En esa pelea me descalificaron. Además hubo una diferencia de peso grande, porque yo pesaba 89 y mi rival 113 kilogramos. También hubo diferencia en la altura porque yo mido 1,84 metros mientras que él 1,98. En el primer round me tiró y seguí peleando porque yo había ido para ganar. En el cuarto round mi rival me agarró y sinceramente parecía lucha libre. En ese momento mi entrenador subió y me descalificaron, porque adujeron que fue «invasión de ring». De estas historias hay miles.

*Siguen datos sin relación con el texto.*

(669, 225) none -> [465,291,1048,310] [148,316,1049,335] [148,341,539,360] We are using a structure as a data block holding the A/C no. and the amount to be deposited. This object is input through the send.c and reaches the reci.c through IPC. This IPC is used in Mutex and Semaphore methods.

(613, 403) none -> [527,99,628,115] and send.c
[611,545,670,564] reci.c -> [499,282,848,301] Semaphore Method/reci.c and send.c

–¿Pensás que todo esto es algo personal?

–Pienso que la gente está equivocada. Peleé con la «Mole» Moli, peleé con un polaco muy bueno que después le dieron un premio que me hizo sentir orgulloso porque yo combatí contra él, al ser elegido como el mejor de la OMB. Cuando combatí contra este polaco me avisaron cuatro días antes de la pelea. La suma fue de unos 1.500 dólares. Yo comencé a boxear en el año 82 y no le tengo miedo a nadie. Soy fiel a boxear para ganarme algún mango. Hay gente hipócrita en este mundo que se aprovecha de los demás. A mí me gusta hacer lo que le gusta a muchos, que es tomar un vinito, salir por la noche, tocar la guitarra. Hay gente que ha dicho que soy homosexual. Esas personas te lo dicen de espaldas porque tienen miedo. Este país está lleno de críticos pero nadie sabe un carajo.

–Sin dudas querés el título nuevamente.

–Si me lo tienen que sacar, que lo hagan peleando, arriba de un ring. Yo como campeón me tienen que dar de 75 a 90 días para prepararme para pelear en defensa del título. Pero esta gente tomó por el camino más fácil y me sacaron el título sin pelear. Yo estoy bien, loco no estoy y quiero pelear. Quiero decir que Manzioni se equivocó y que no piense que todos somos unas negros de porquería.

FICHA PERSONAL

Juan Alberto Barrero.

31 de diciembre de 1961 en la ciudad de Montevideo.

90 kilogramos.

1,84 metros.

Casado (una hija).

Boxeador profesional desde 1982.

Pelea en Medio Pesado y Pesado.

Disputó 54 peleas, ganó 20, empató 6 y perdió 28.